The Dukes of Hazzard Board Game

Published in 1981 by Ideal, The Dukes of Hazzard Board Game challenged players to race to Uncle Jesse's farm. There were two ways to travel -- the highway, which was fast but had more than its share of trouble, and the dirt road, which was slower but safer.

According to BoardGameGeek.com, the game is for 2 to 4 players and takes about 30 minutes to play. The playing pieces include the General Lee, Daisy Duke's jeep and Cooter's tow truck. Each player also has a road block piece.

A deck of Dukes cards help players move forward (e.g. "You found a shortcut. Go again.") while Hazzard cards slow them down (e.g. "Roscoe is coming! Back up 6 spaces.").

According to the BoardGameGeek.com game description, "Switching roads, setting up roadblocks, and bumping other cars off the road are all part of the action."

During an appearance on The Tonight Show, movie director Quentin Tarantino mentioned his fondness for this board game. That fondness spilled over into the 2005 season finale of CSI -- directed by Tarantino -- in which two of the main characters were seen playing The Dukes of Hazzard Board Game.

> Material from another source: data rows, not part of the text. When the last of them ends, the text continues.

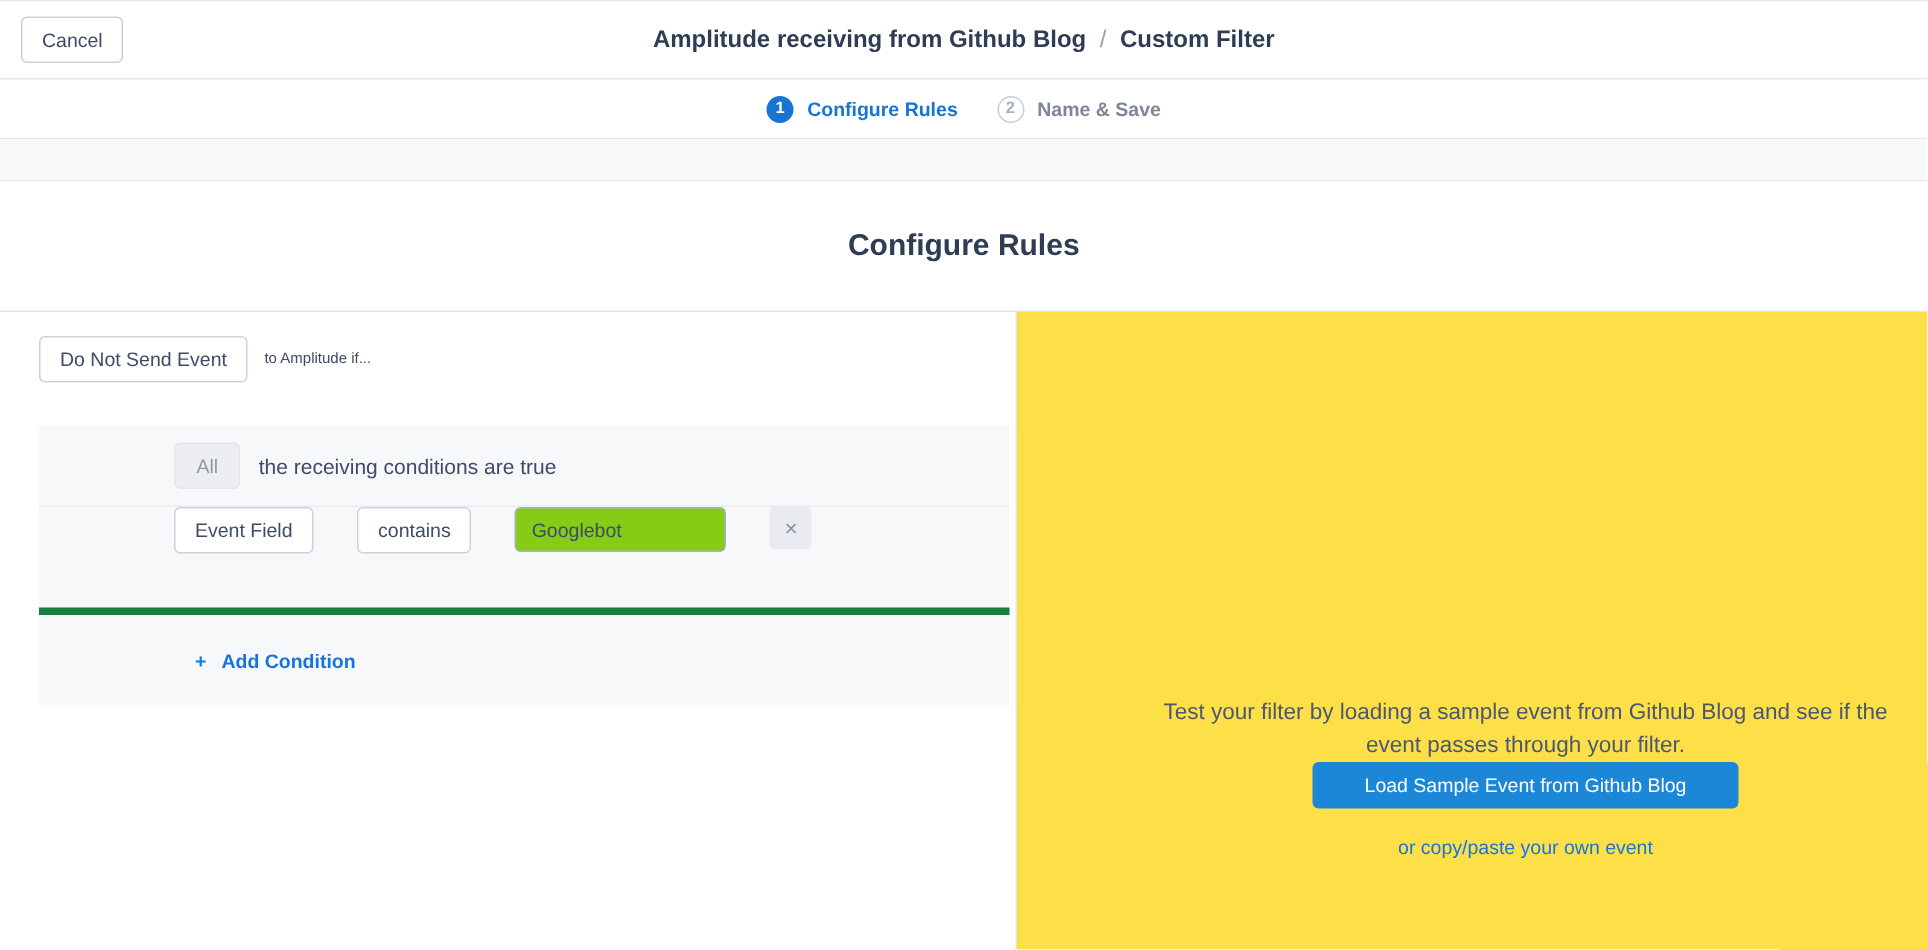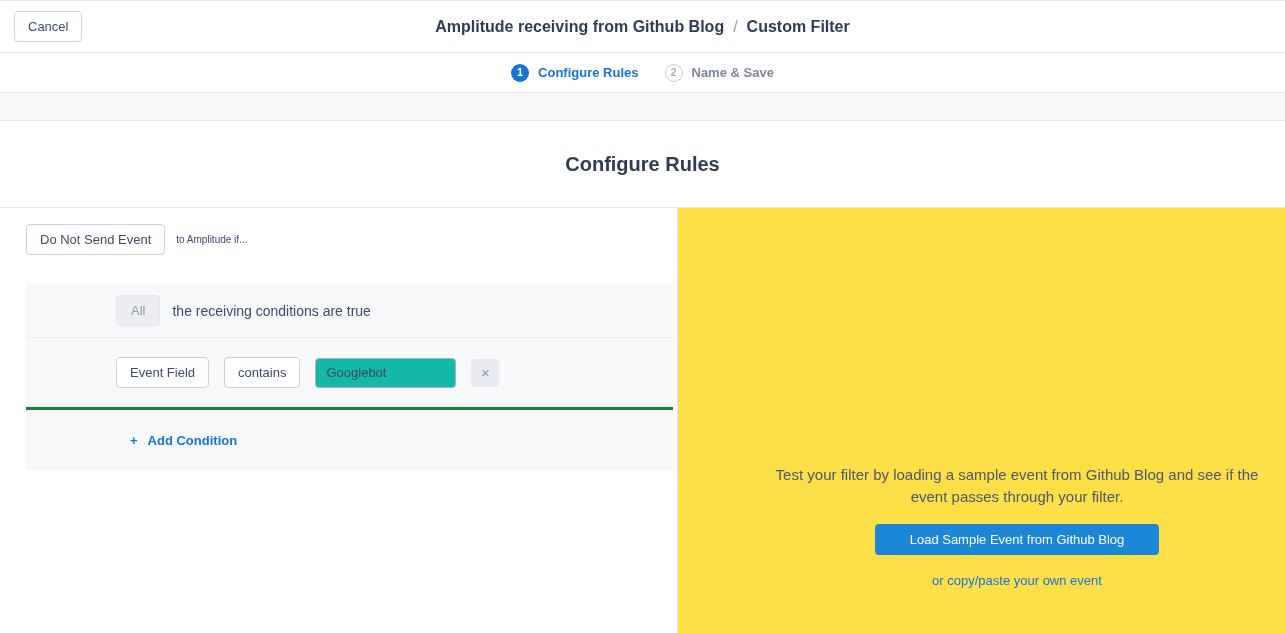--- a/index.html
+++ b/index.html
@@ -79,8 +79,8 @@
     font-family: inherit; cursor: pointer;
   }
   .condition-row {
-    height: 72px; display: flex; align-items: center;
-    padding-left: 90px; gap: 15px; border-bottom: 3px solid #15803d;
+    height: 72px; display: flex; align-items: flex-start;
+    padding-left: 90px; gap: 29px; border-bottom: 5px solid #15803d;
   }
   .value-input {
     width: 141px; height: 30px; border: 1px solid #a6b2c7; border-radius: 4px;

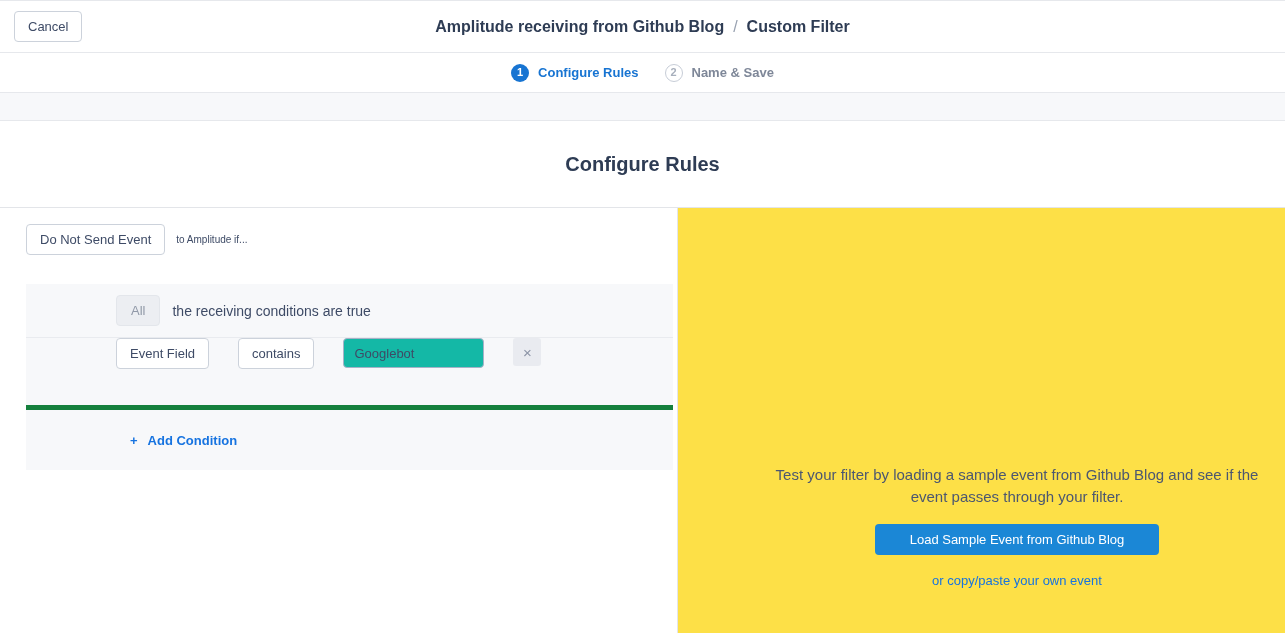--- a/index.html
+++ b/index.html
@@ -84,7 +84,7 @@
   }
   .value-input {
     width: 141px; height: 30px; border: 1px solid #a6b2c7; border-radius: 4px;
-    padding: 0 10px; font-size: 13px; color: #3e4b66; background: #14b8a6;
+    padding: 0 10px; font-size: 13px; color: #3e4b66; background: #84cc16;
     font-family: inherit;
   }
   .remove-btn {

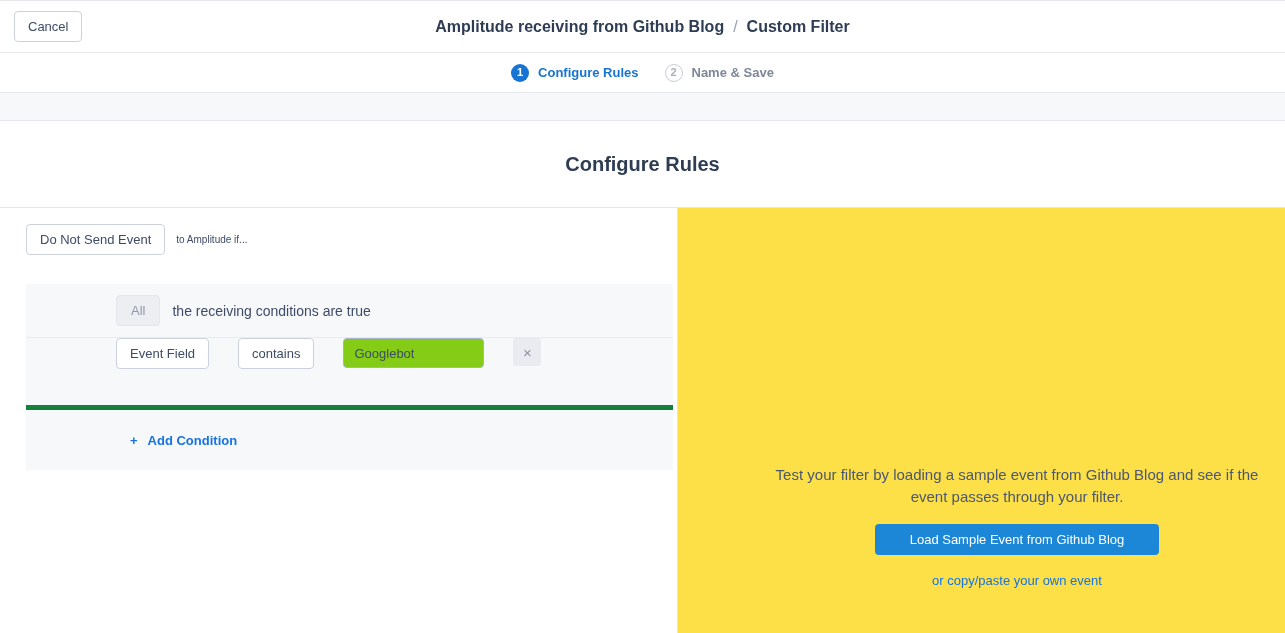--- a/index.html
+++ b/index.html
@@ -104,7 +104,7 @@
   .test-content { width: 500px; margin: 256px 0 0 89px; text-align: center; }
   .test-description { margin: 0; font-size: 15px; line-height: 22px; color: #4c5770; }
   .primary-btn {
-    margin-top: 16px; background: #1b87d6; border: none; border-radius: 4px;
+    background: #1b87d6; border: none; border-radius: 4px;
     color: #fff; font-size: 13px; padding: 8px 35px; cursor: pointer;
     font-family: inherit; line-height: 15px;
   }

The Dukes of Hazzard Card Game

Published in 1981 by International Games (best known for publishing Uno), this is essentially a variant of Rummy for 2 to 8 players, with an approximate playing time of 15 minutes. The object of the game is to be the first to score 500 points; scoring is done by playing sets of three or more cards.

The Dukes of Hazzard Card Game includes both good guys (Bo, Luke, Daisy, Uncle Jesse, Cooter) and bad guys (Boss Hogg, Roscoe, Cletus, Flash). Playing three or more of a kind or three or more different characters are both legal, so long as all of the different characters are either good guys or bad guys.

The game also incorporated five kinds of action cards: road block, speed trap, parking ticket, Hazzard County clout, and "Hogg Wild."

No new board games or card games were released in conjunction with the 2005 Dukes of Hazzard feature film.